Susan’s colour drained away. She told herself that Sir Esmond was merely a talebearer and she did not give a fig for the fact that it was he who had seen her with Sir Edward Wittenham. She did not quite convince herself, however.

‘Are you going to send me back to Tyneham?’ Her self-confidence wavered for a moment.

‘It would be in many ways the easiest course. However, it would occasion remark, and, in addition to the gossip about your behaviour, which is almost certainly already in circulation, would confirm what Society already whispers, that you are unfit for decent company. It would also disappoint your aunt, my mother, who wished to do whatever she could for you for the sake of her late sister.’

‘So I was always a charity case.’

‘No, but many people have been charitable towards you when you do not deserve it, since you came to London. Let us not beat about the bush, Susan. Having behaved with scant regard to your good name, or that of this family, you have now shown yourself to be lacking in modesty, morality or with any thought to anyone but yourself. You are not going to claim, I take it, that you were suddenly overcome with passion for Lord Edward, and, since I know full well who led whom, you cannot say he persuaded you into wrong-doing.’

‘It was but a dance, and a kiss.’

‘A dance in private, in near darkness, and a kiss you ought never to have offered.

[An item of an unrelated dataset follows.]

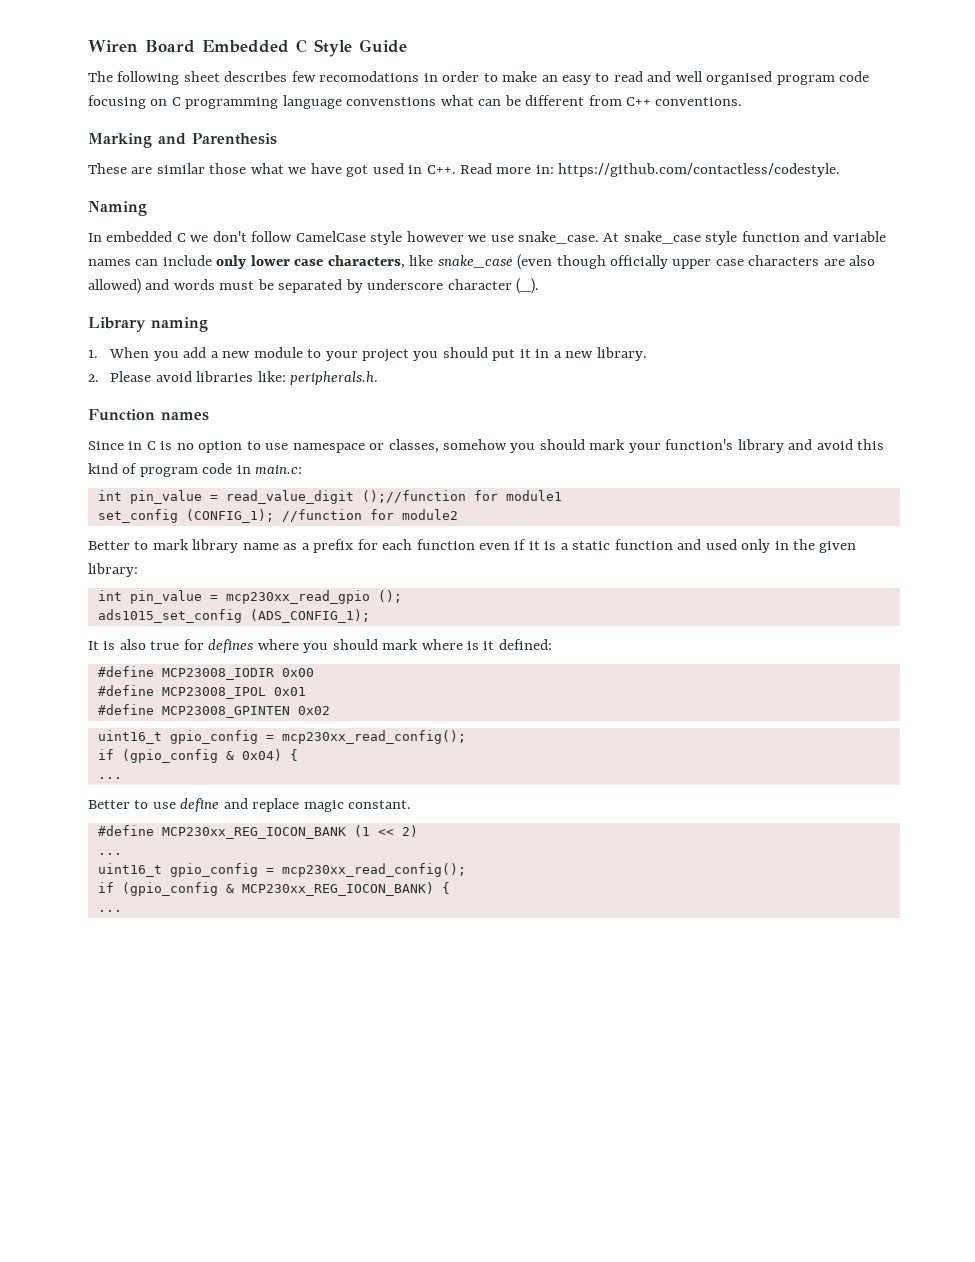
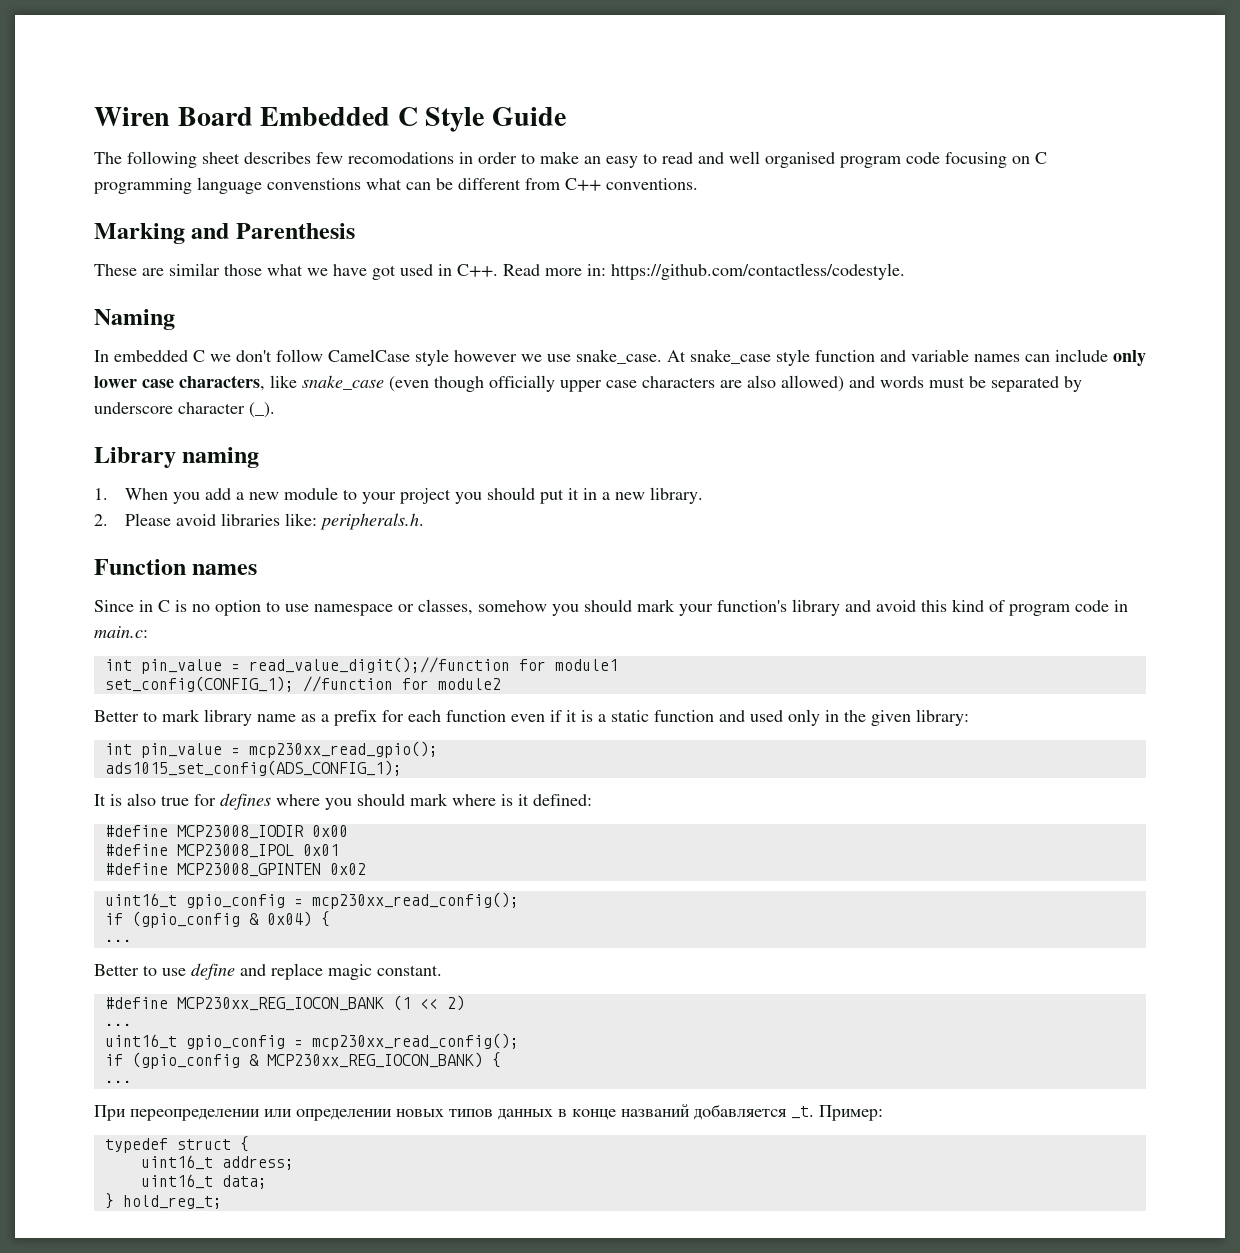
[225,490,466,504] read_value_digit ();//function -> [248,657,510,673] read_value_digit();//function
[97,509,274,523] set_config (CONFIG_1); -> [104,676,294,692] set_config(CONFIG_1);
[225,590,402,604] [97,609,370,623] mcp230xx_read_gpio (); // ads1015_set_config (ADS_CONFIG_1); -> [248,741,438,758] [104,760,402,776] mcp230xx_read_gpio(); // ads1015_set_config(ADS_CONFIG_1);
(122, 911) none -> [94,1104,883,1121] [104,1136,249,1153] [140,1155,294,1170] [140,1174,267,1189] [104,1193,222,1209] // При переопределении или определении новых типов данных в конце названий добавляется _t. Пример: // typedef struct { // uint16_t address; // uint16_t data; // } hold_reg_t;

You are not betrothed to Lord Edward Wittenham, nor even in expectation of him making you an offer. If that were the case, well I am not so unreasonable as to think that no exchanges of tokens of mutual affection may not be exchanged.’

‘“Tokens of …” Listen to yourself,’ sneered Susan. ‘Are you jealous because you are on the shelf and no man has ever wanted to kiss you? Well, let me assure you, it is not that exciting. And kisses, I am not afraid to use the word at all, are just … kisses.’